Developing such architecture requires multi-stakeholder cooperation. Regulators should give impetus or incentive to develop multi-stakeholder governance, rather than hindering innovation and communication among stakeholders.

# Easy?

There's a lack of harmonization among stakeholders in the blockchain-based financial system. The lack of harmonization is an issue, especially when it comes to the relationship between open-source engineers and regulators. Some engineers might view regulators as enemies, and maybe sometimes vice-versa. We have to bridge the gap between stakeholders.

# Healthy governance

The reason for this workshop in many countries is to help figure out multi-stakeholder discussions. Our ultimate goal is to achieve healthy governance through the introduction of code as law and market mechanisms. The regulator should play just one part of the role in the entire ecosystem, in joint with the other stakeholders.
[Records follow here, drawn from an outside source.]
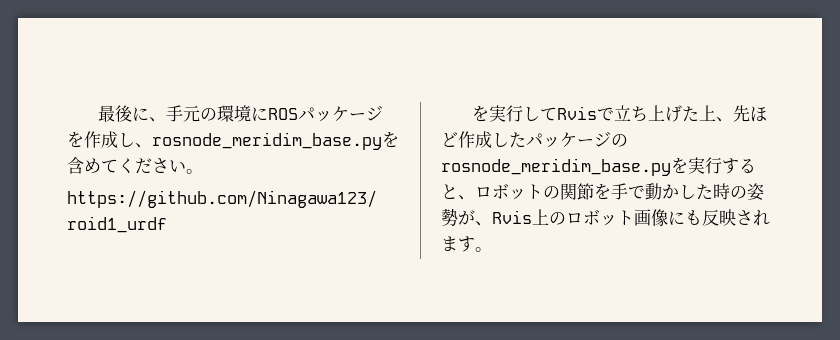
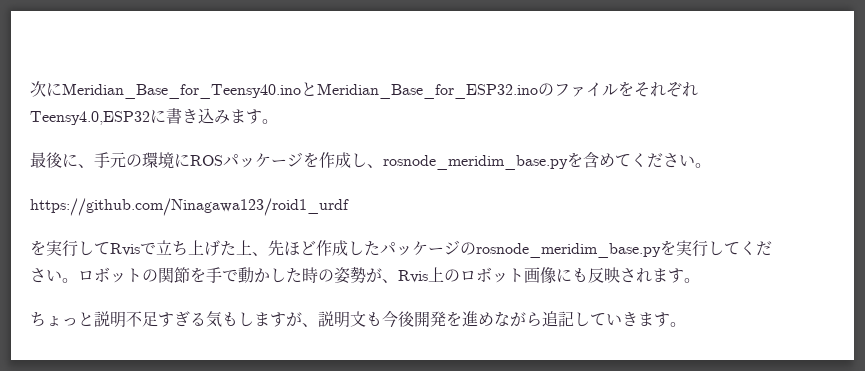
(97, 113) none -> [30,81,698,99] [30,108,278,125] 次にMeridian_Base_for_Teensy40.inoとMeridian_Base_for_ESP32.inoのファイルをそれぞれTeensy4.0,ESP32に書き込みます。 //
[722,158,756,174] [441,184,475,200] すると、 -> [708,241,772,256] [30,268,78,283] してください。
(492, 249) none -> [30,310,686,328] // ちょっと説明不足すぎる気もしますが、説明文も今後開発を進めながら追記していきます。

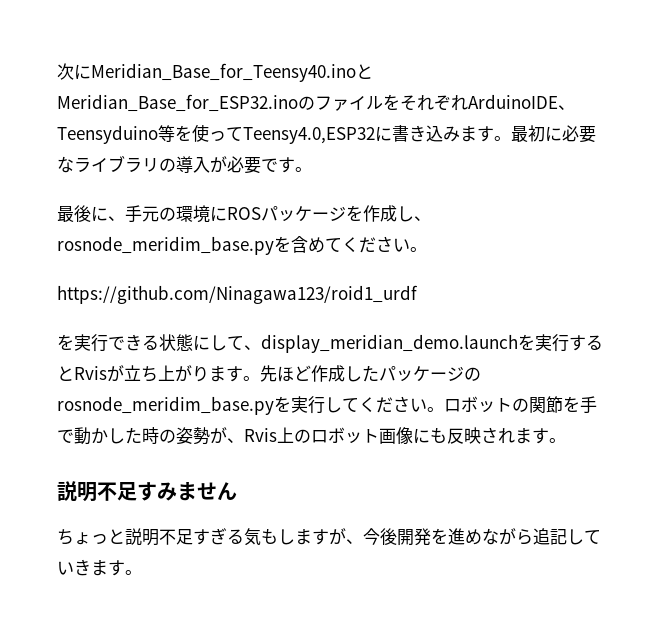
(698, 89) none -> [468,94,575,110] [57,124,243,144] ArduinoIDE、Teensyduino等を使って
(278, 121) none -> [511,125,596,143] [57,155,312,174] 最初に必要なライブラリの導入が必要です。
[78,240,268,256] してRvisで立ち上げた上、 -> [108,334,603,353] [57,365,260,382] できる状態にして、display_meridian_demo.launchを実行するとRvisが立ち上がります。
(700, 280) none -> [57,481,237,502] // 説明不足すみません
[318,311,382,328] 説明文も -> (363, 541) none

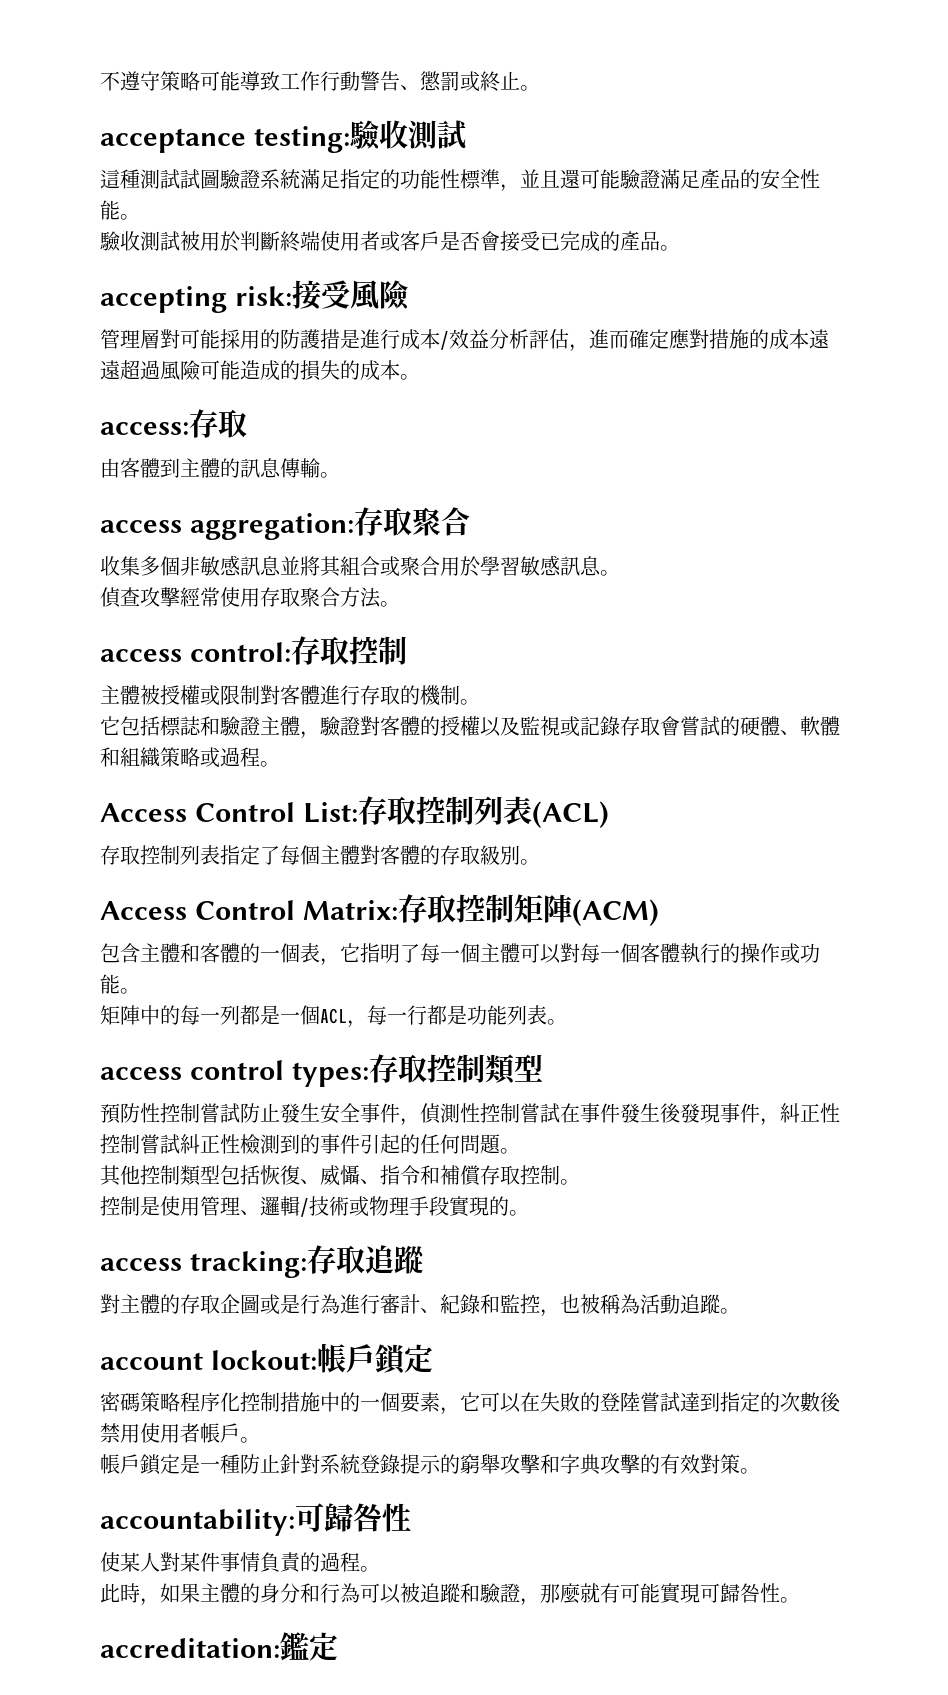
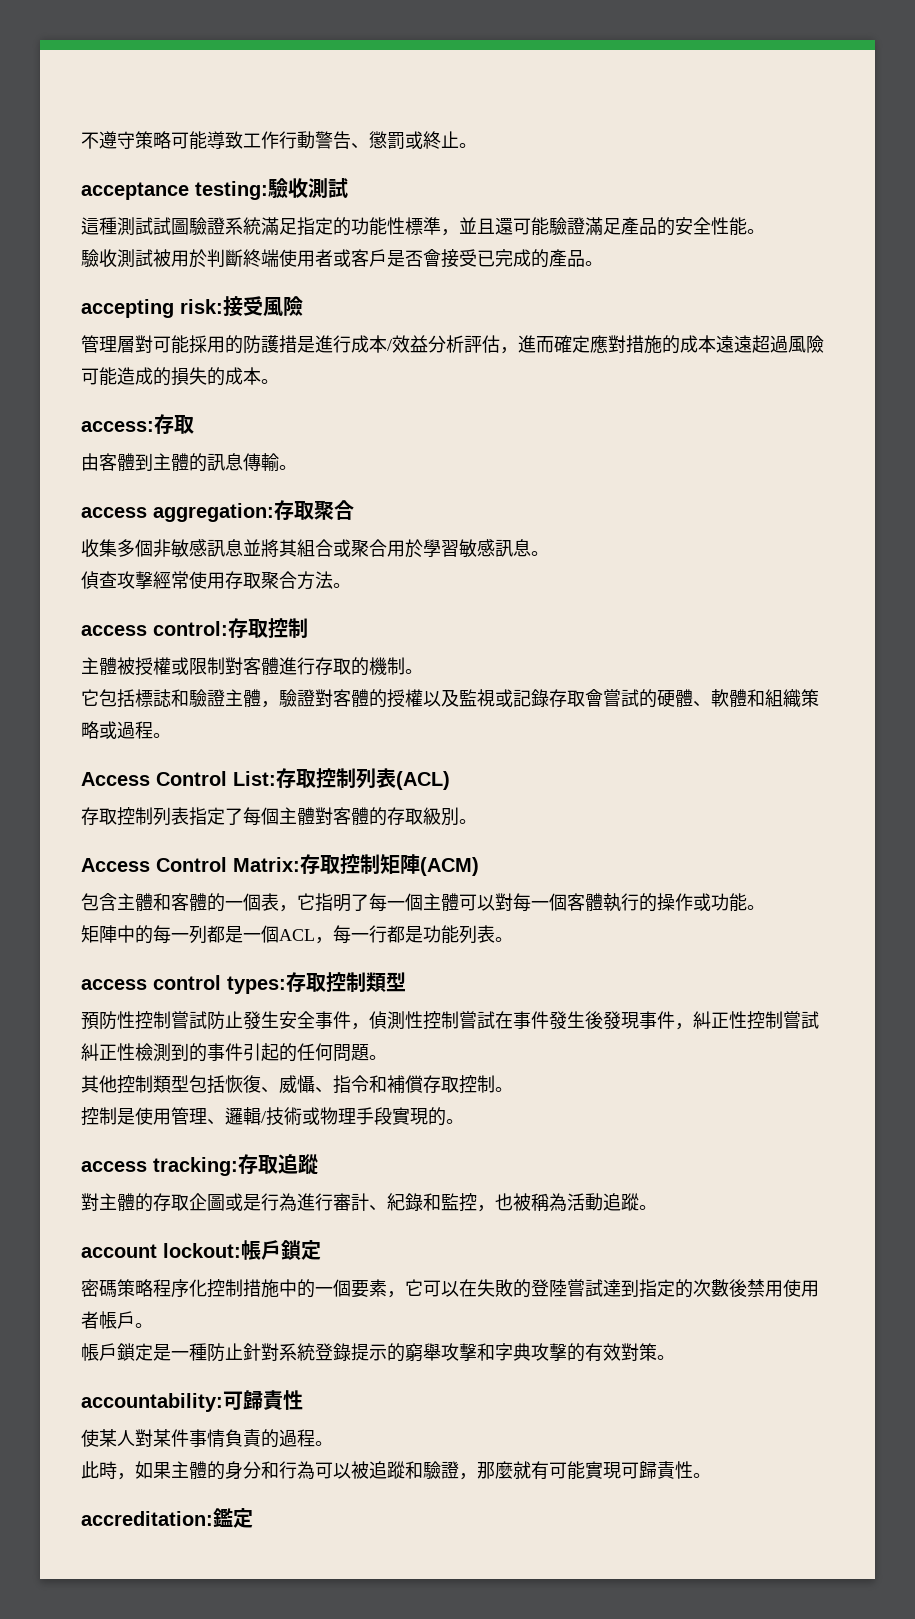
[353,1503,383,1532] 咎 -> [263,1390,283,1410] 責
[740,1583,760,1603] 咎 -> [657,1461,675,1479] 責

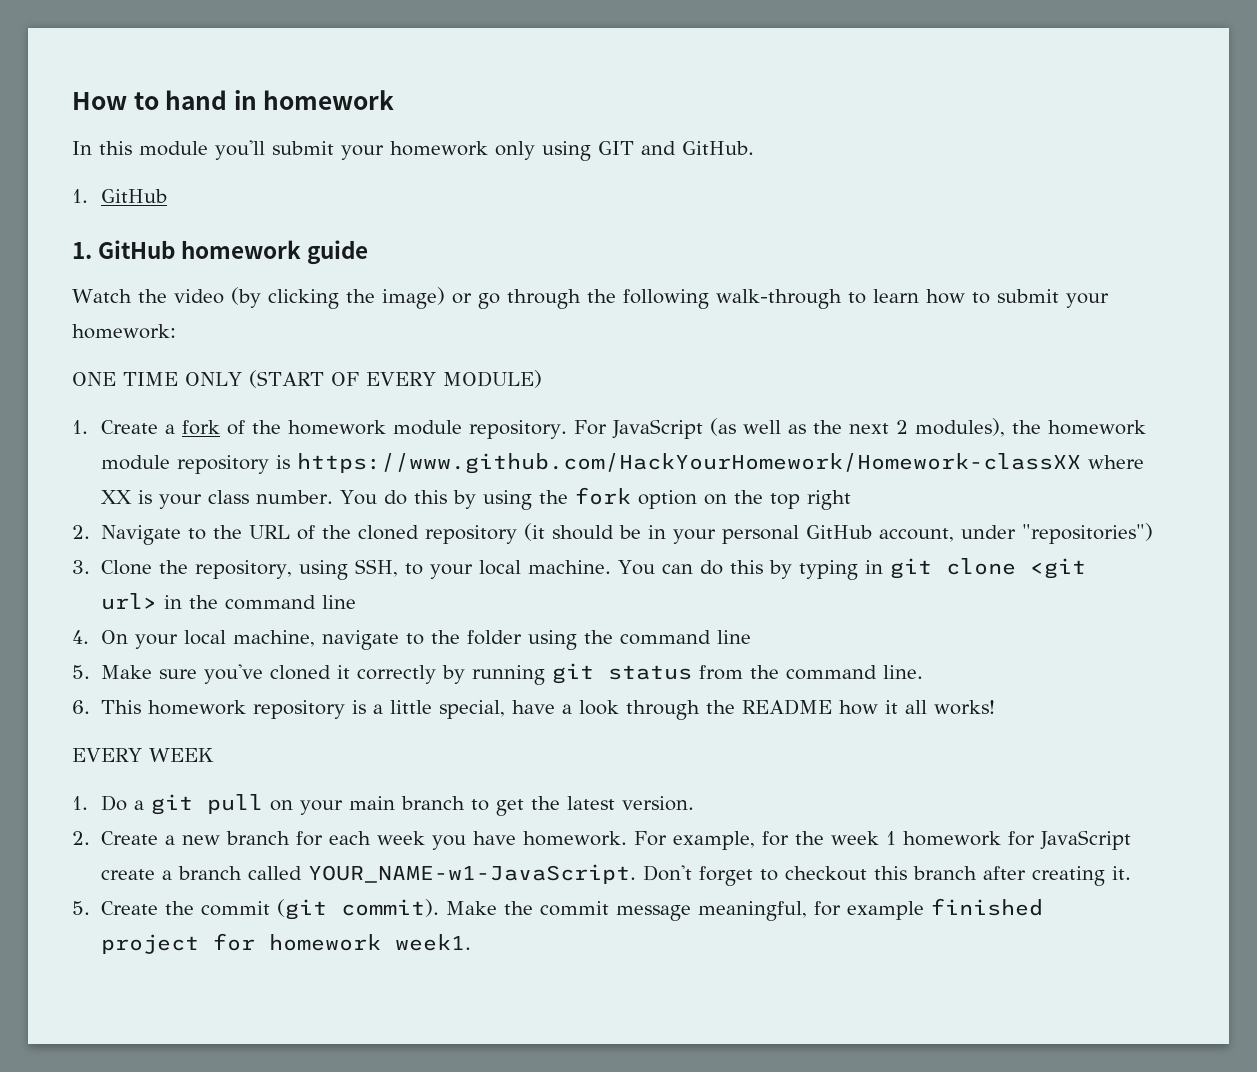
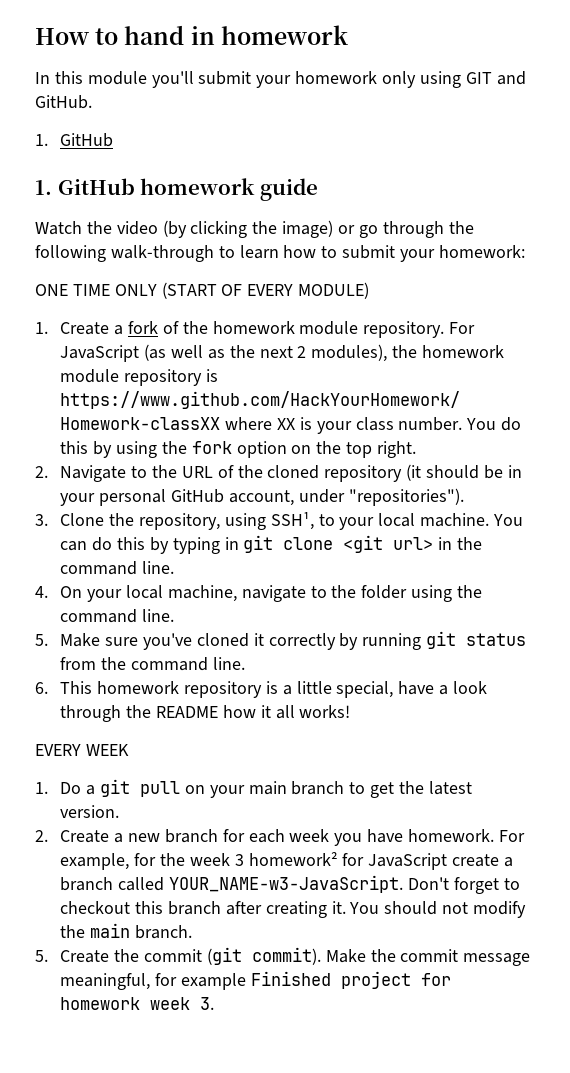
[806,490,851,510] right -> [377,441,417,458] right.
[1021,523,1153,544] "repositories") -> [348,488,464,506] "repositories").
[354,559,398,577] SSH, -> [270,512,314,530] SSH¹,
[321,595,356,609] line -> [142,561,175,574] line.
[716,630,751,644] line -> [142,609,175,622] line.
[885,831,1001,846] 1 homework -> [234,852,338,866] 3 homework²
[307,864,636,884] YOUR_NAME-w1-JavaScript. -> [169,875,404,893] YOUR_NAME-w3-JavaScript.
(1131, 873) none -> [349,901,527,918] [60,923,193,939] You should not modify the main branch.
[930,898,1043,916] finished -> [250,971,331,986] Finished
[394,934,471,951] week1. -> [150,997,215,1010] week 3.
Joint work is necessary.

# Our journey so far

This is a repetition, but our journey so far is that we had the FSB report on decentralized financial technologies, a June 2019 G20 finance ministers and central bank governors meeting in Fukuoaka, and then there are other workshops listed.

# Blockchain global governance conferences

In March in Tokyo there will be a two-day workshop, one is a pane ldiscussion and the other is a day of unconference-style discussions. The participants will include academia, engineers, authorities and central banks, industry experts, etc.

# Issues for discussion

Some of the discussion topics can include: privacy vs traceability: are these incompatible values? What are the appropriate KYC/AML requirements? What about standardization and interoperability? Should we wait for organic development for interoperability between blockchains? What about better incentive design to encourage good/bad behavior? What about backdoors and the technical neutrality of regulation? Architecture design ideal for engineers and regulators.

Maybe a regulator can operate a node on the blockchain and record transaction information themselves. This might take some time to change the regulatory mindset, but we should join the discussion and achieve regulatory goals that we want in the discussion together.